Update on Growth Initiatives
“Our strategy to drive long-term growth is based on three central growth initiatives: increasing our domestic commercial business, expanding addressable markets and enhancing our value proposition,” remarked Mr. Leedle. “The expansion in billed lives for fiscal 2008 provides tangible evidence of our success in increasing our domestic commercial business. We also made significant progress during the year in expanding addressable markets worldwide, with the launch of our first international contract in Germany and the signing and launch of our second international contract in Brazil.

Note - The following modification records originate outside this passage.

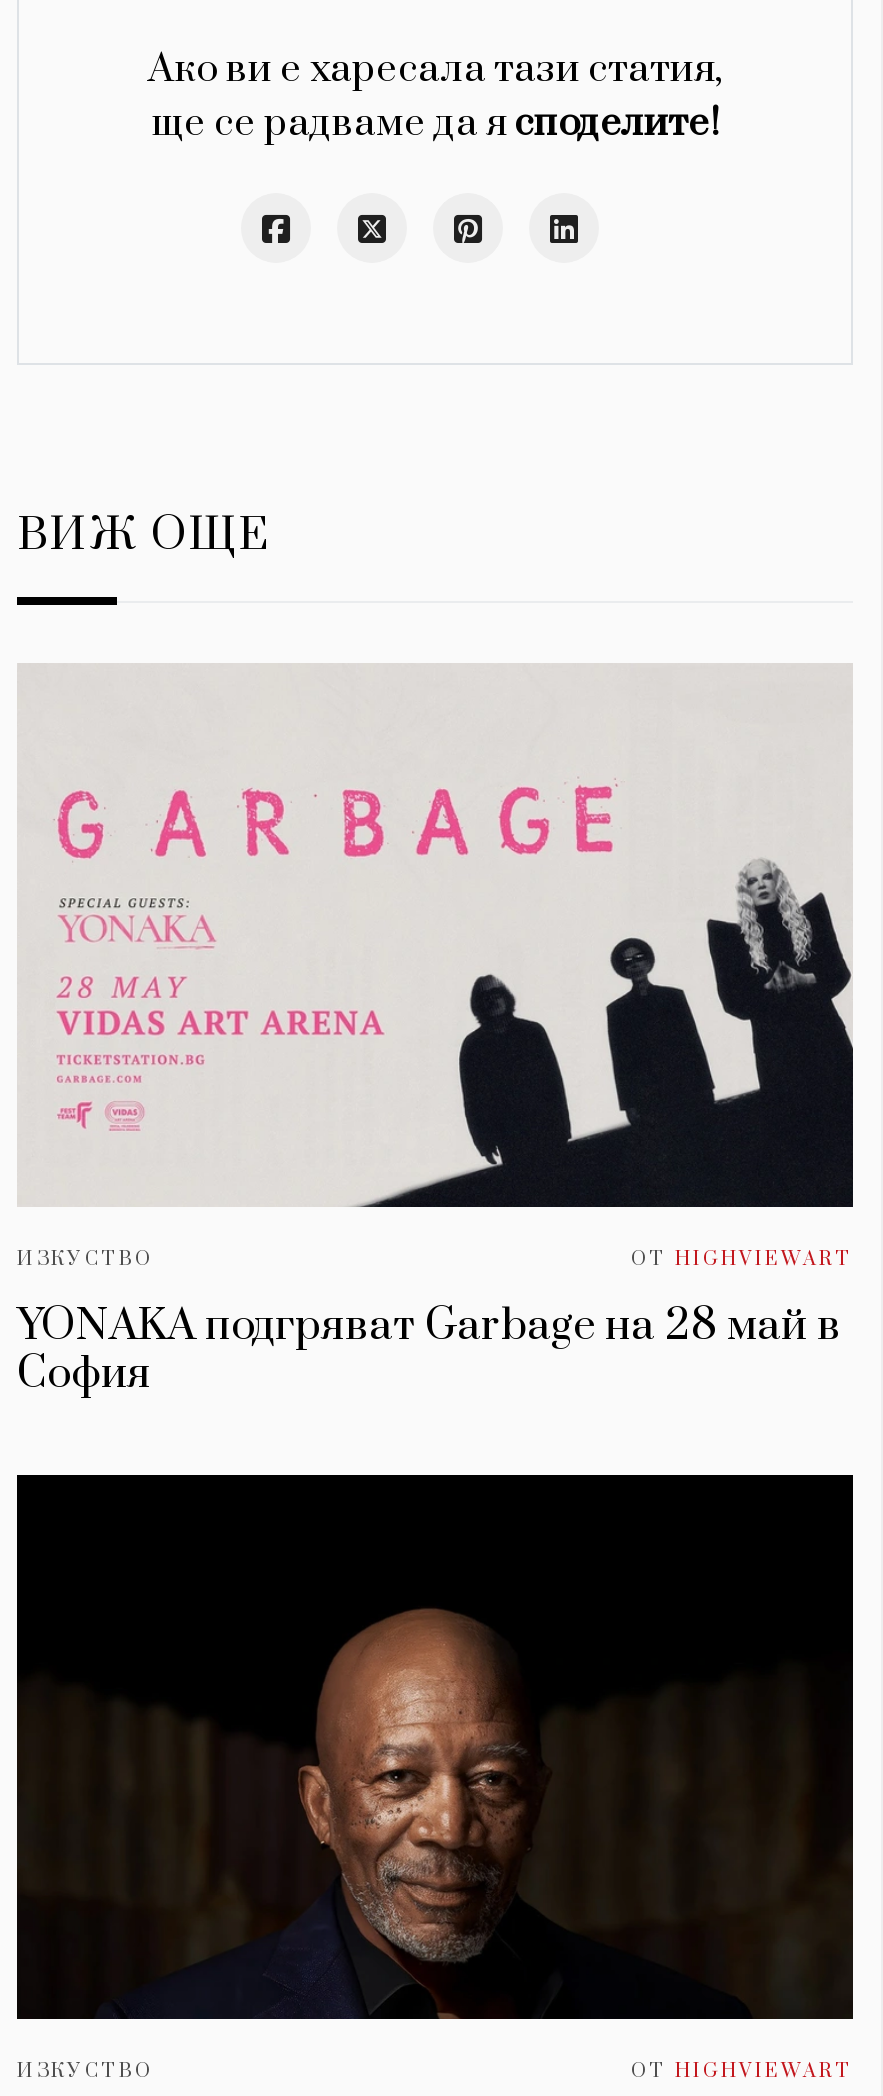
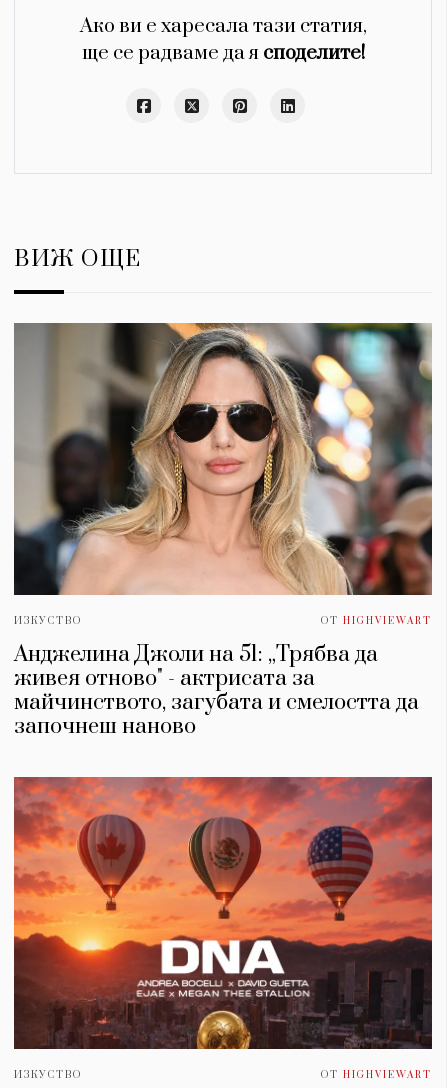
- [image]
+ [image]

- YONAKA подгряват Garbage на 28 май в
- София
+ Анджелина Джоли на 51: „Трябва да
+ живея отново" - актрисата за
+ майчинството, загубата и смелостта да
+ започнеш наново

- [image]
+ [image]
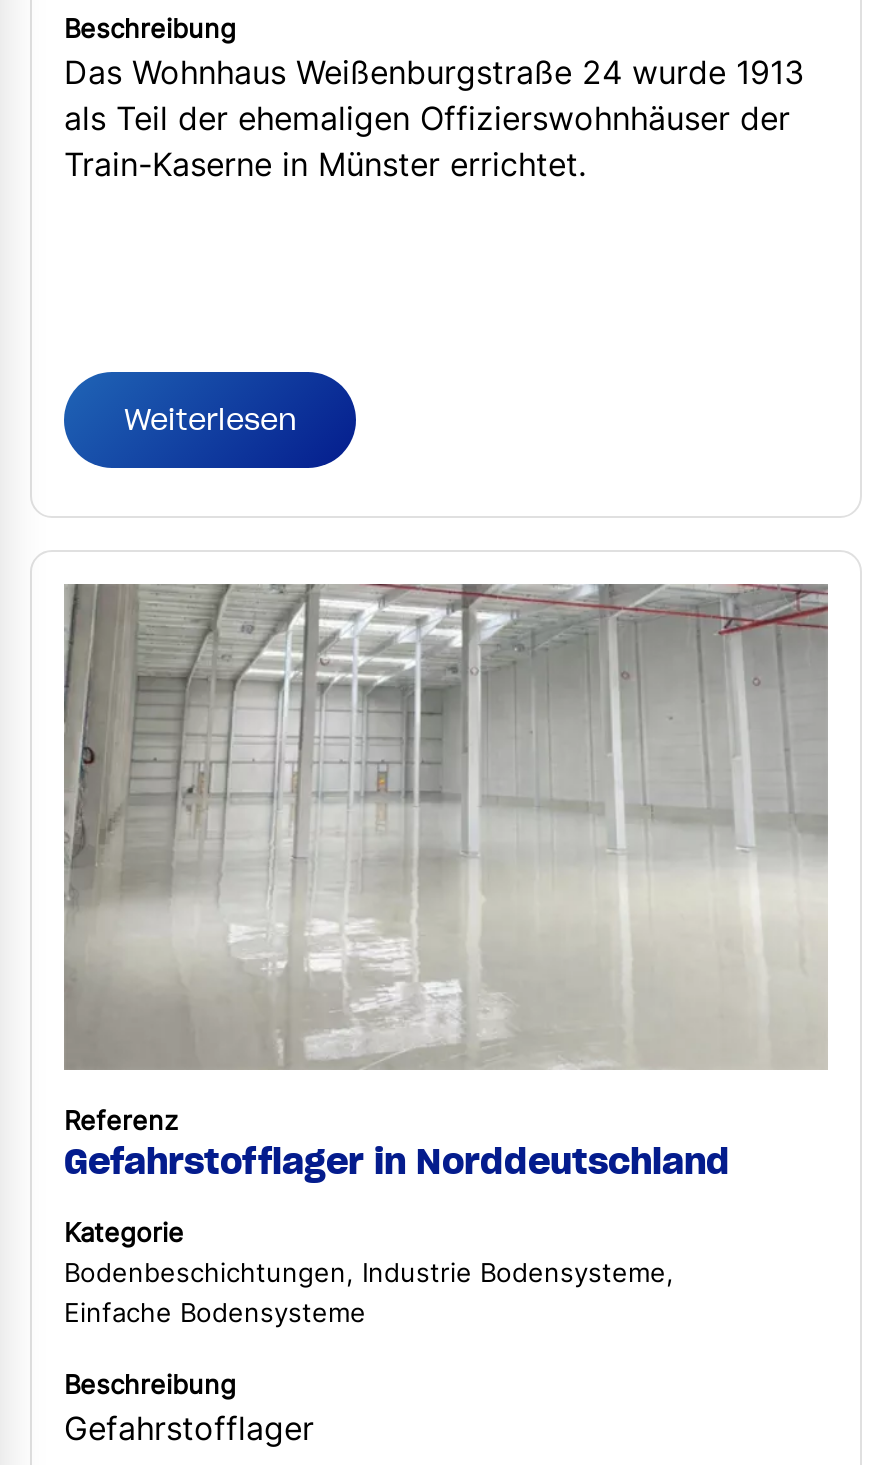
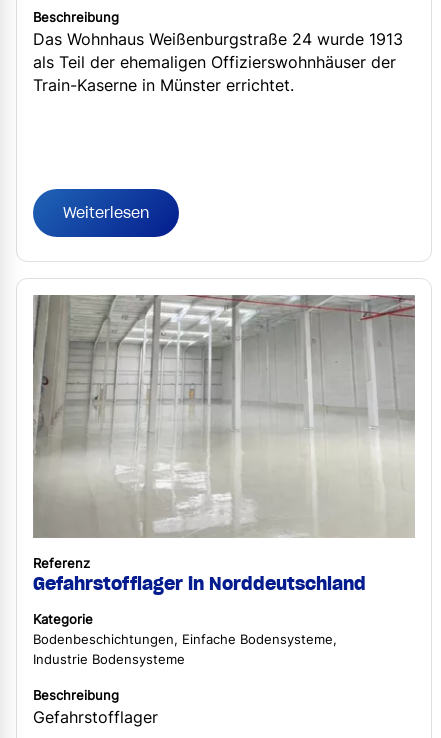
- Bodenbeschichtungen, Industrie Bodensysteme,
+ Bodenbeschichtungen, Einfache Bodensysteme,

- Einfache Bodensysteme
+ Industrie Bodensysteme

“In addition, we made significant progress against our initiative to enhance our value proposition during fiscal 2008 through the further development and refinement of integrated WholeHealth solutions focused on enhancing productivity by improving well-being. We achieved a critical milestone in this process through the launch of our strategic relationship with Gallup to create the Gallup-Healthways Well-Being IndexSM. Shortly after the introduction of the Index, one of our long-term customers, Wellmark Blue Cross and Blue Shield, became the first health plan to engage in a well-being analysis of both its employees and plan members using the Index. In addition to creating an internal benchmark for its customers and employees, the Well-Being Index validated the strong commitment to health and well-being that Wellmark has continually demonstrated over our four-year relationship, evidenced by the significantly higher well-being scores reported by Wellmark’s customers and employees than the national average.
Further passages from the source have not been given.